=== TASK GOAL ===
Give the records below again, word for word. No pictures belong in the copy.

=== DATA EXTRACT ===

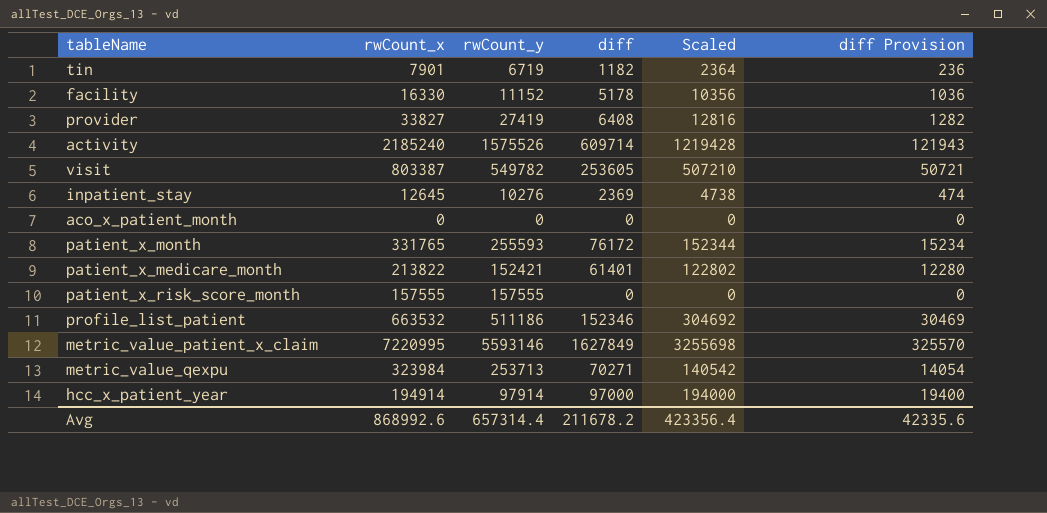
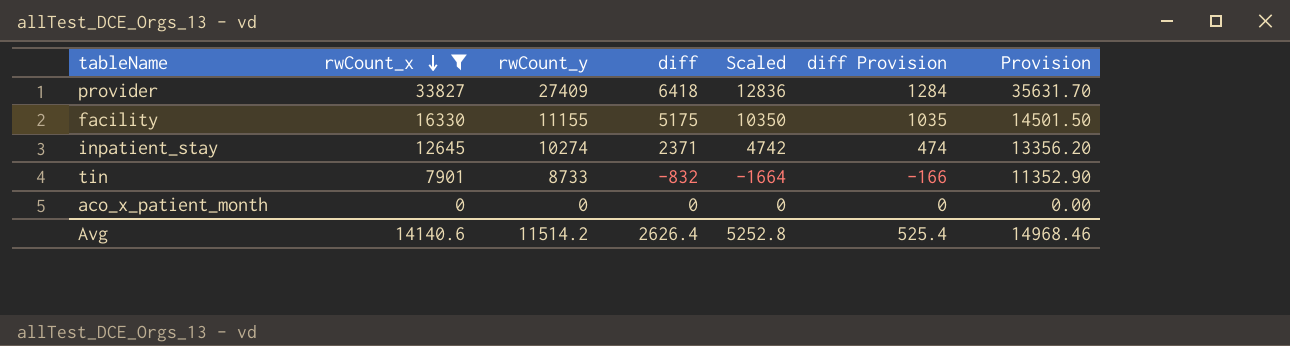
filter: none -> rwCount_x <= 33827
row order: none -> rwCount_x descending
column Provision | formula: none -> [rwCount_y] * 1.3
provider | rwCount_y: 27419 -> 27409
provider | diff: 6408 -> 6418
provider | Scaled: 12816 -> 12836
provider | diff Provision: 1282 -> 1284
facility | rwCount_y: 11152 -> 11155
facility | diff: 5178 -> 5175
facility | Scaled: 10356 -> 10350
facility | diff Provision: 1036 -> 1035
inpatient_stay | rwCount_y: 10276 -> 10274
inpatient_stay | diff: 2369 -> 2371
inpatient_stay | Scaled: 4738 -> 4742
tin | rwCount_y: 6719 -> 8733
tin | diff: 1182 -> -832
tin | Scaled: 2364 -> -1664
tin | diff Provision: 236 -> -166
Avg | rwCount_x: 868992.6 -> 14140.6
Avg | rwCount_y: 657314.4 -> 11514.2
Avg | diff: 211678.2 -> 2626.4
Avg | Scaled: 423356.4 -> 5252.8
Avg | diff Provision: 42335.6 -> 525.4

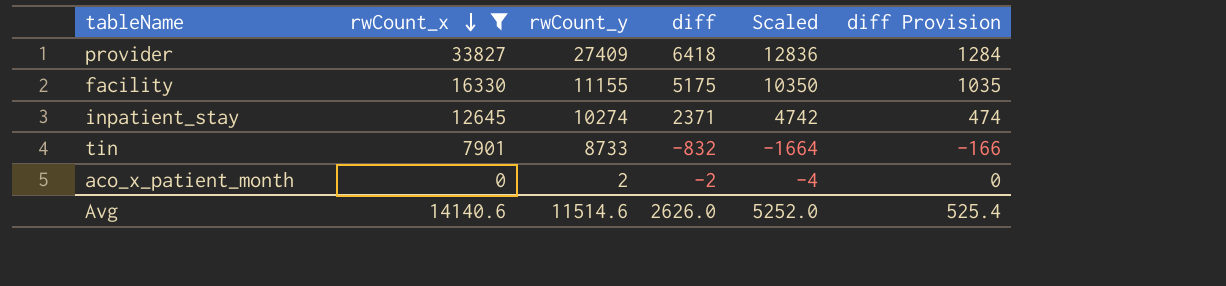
column Provision | formula: [rwCount_y] * 1.3 -> none
aco_x_patient_month | rwCount_y: 0 -> 2
aco_x_patient_month | diff: 0 -> -2
aco_x_patient_month | Scaled: 0 -> -4
Avg | rwCount_y: 11514.2 -> 11514.6
Avg | diff: 2626.4 -> 2626.0
Avg | Scaled: 5252.8 -> 5252.0

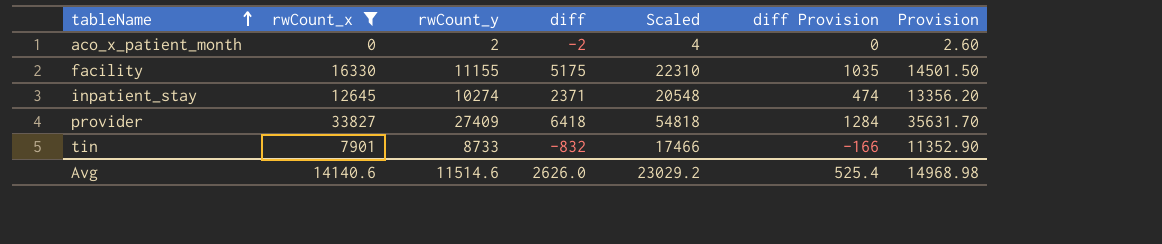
row order: rwCount_x descending -> tableName ascending
column Scaled | formula: [diff] * 2 -> [rwCount_y] * 2
column Provision | formula: none -> [rwCount_y] * 1.3
Avg | Scaled: 5252.0 -> 23029.2

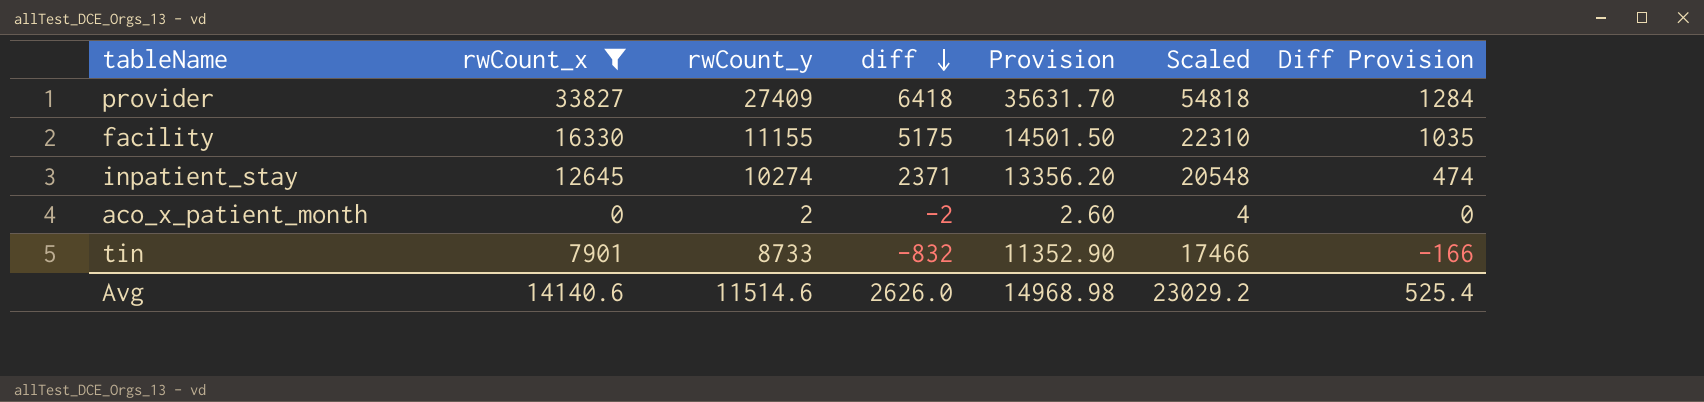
row order: tableName ascending -> diff descending
column Provision | position: 7 -> 5
column name: diff Provision -> Diff Provision

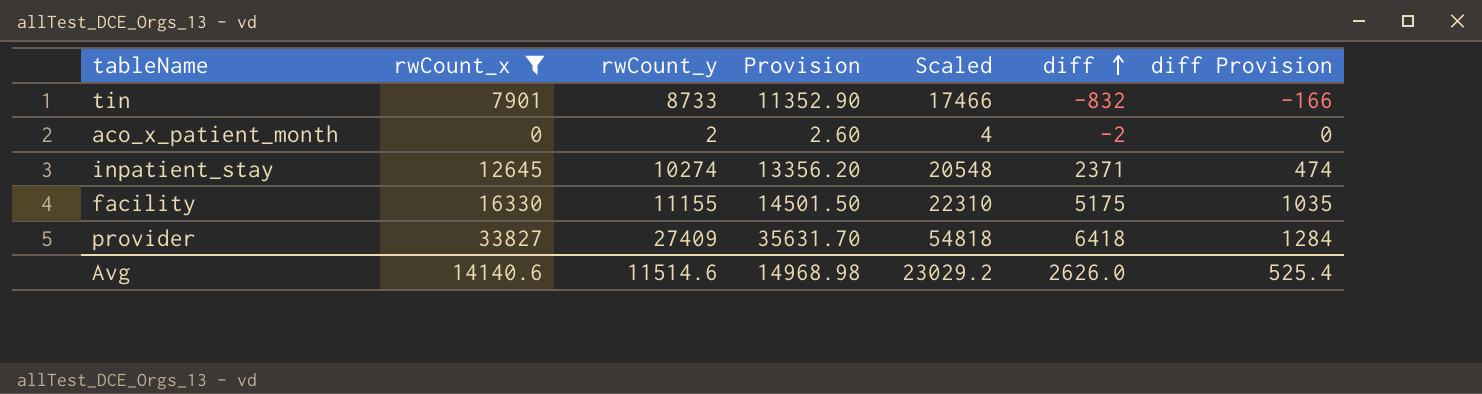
row order: diff descending -> diff ascending
column diff | position: 4 -> 6
column name: Diff Provision -> diff Provision

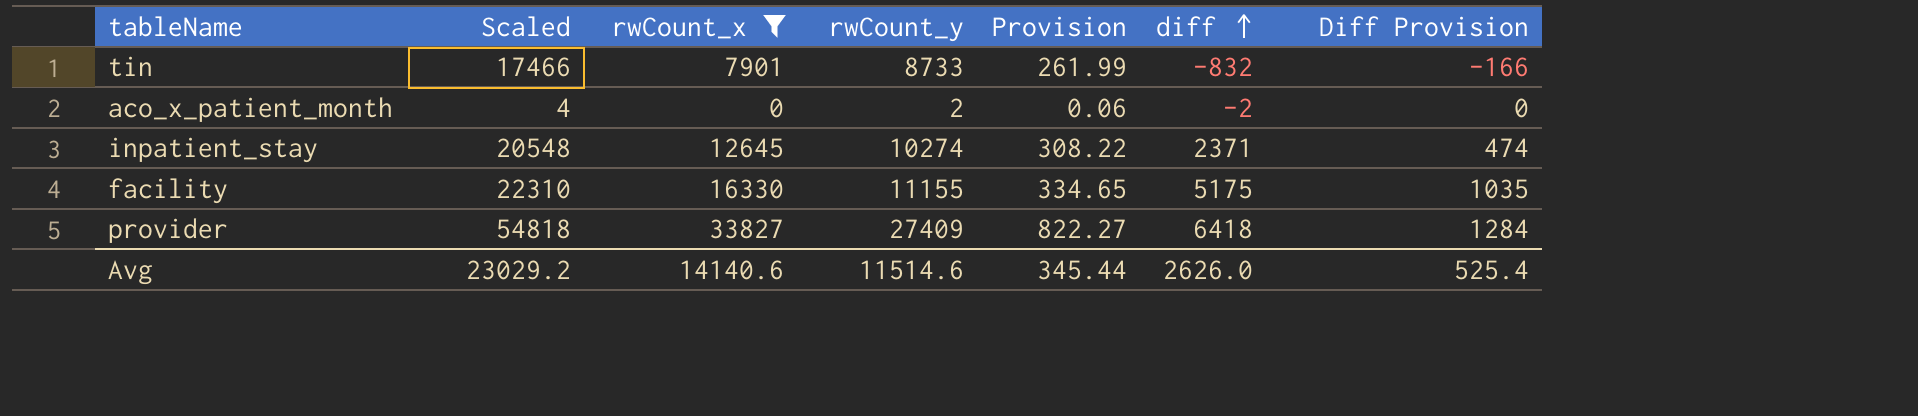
column Scaled | position: 5 -> 2
column Provision | formula: [rwCount_y] * 1.3 -> [rwCount_y] * 0.03
column name: diff Provision -> Diff Provision
Avg | Provision: 14968.98 -> 345.44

=== RESPONSE BELOW ===
filter: none -> rwCount_x <= 33827
row order: none -> rwCount_x descending
column Provision | formula: none -> [rwCount_y] * 1.3
provider | rwCount_y: 27419 -> 27409
provider | diff: 6408 -> 6418
provider | Scaled: 12816 -> 12836
provider | diff Provision: 1282 -> 1284
facility | rwCount_y: 11152 -> 11155
facility | diff: 5178 -> 5175
facility | Scaled: 10356 -> 10350
facility | diff Provision: 1036 -> 1035
inpatient_stay | rwCount_y: 10276 -> 10274
inpatient_stay | diff: 2369 -> 2371
inpatient_stay | Scaled: 4738 -> 4742
tin | rwCount_y: 6719 -> 8733
tin | diff: 1182 -> -832
tin | Scaled: 2364 -> -1664
tin | diff Provision: 236 -> -166
Avg | rwCount_x: 868992.6 -> 14140.6
Avg | rwCount_y: 657314.4 -> 11514.2
Avg | diff: 211678.2 -> 2626.4
Avg | Scaled: 423356.4 -> 5252.8
Avg | diff Provision: 42335.6 -> 525.4

column Provision | formula: [rwCount_y] * 1.3 -> none
aco_x_patient_month | rwCount_y: 0 -> 2
aco_x_patient_month | diff: 0 -> -2
aco_x_patient_month | Scaled: 0 -> -4
Avg | rwCount_y: 11514.2 -> 11514.6
Avg | diff: 2626.4 -> 2626.0
Avg | Scaled: 5252.8 -> 5252.0

row order: rwCount_x descending -> tableName ascending
column Scaled | formula: [diff] * 2 -> [rwCount_y] * 2
column Provision | formula: none -> [rwCount_y] * 1.3
Avg | Scaled: 5252.0 -> 23029.2

row order: tableName ascending -> diff descending
column Provision | position: 7 -> 5
column name: diff Provision -> Diff Provision

row order: diff descending -> diff ascending
column diff | position: 4 -> 6
column name: Diff Provision -> diff Provision

column Scaled | position: 5 -> 2
column Provision | formula: [rwCount_y] * 1.3 -> [rwCount_y] * 0.03
column name: diff Provision -> Diff Provision
Avg | Provision: 14968.98 -> 345.44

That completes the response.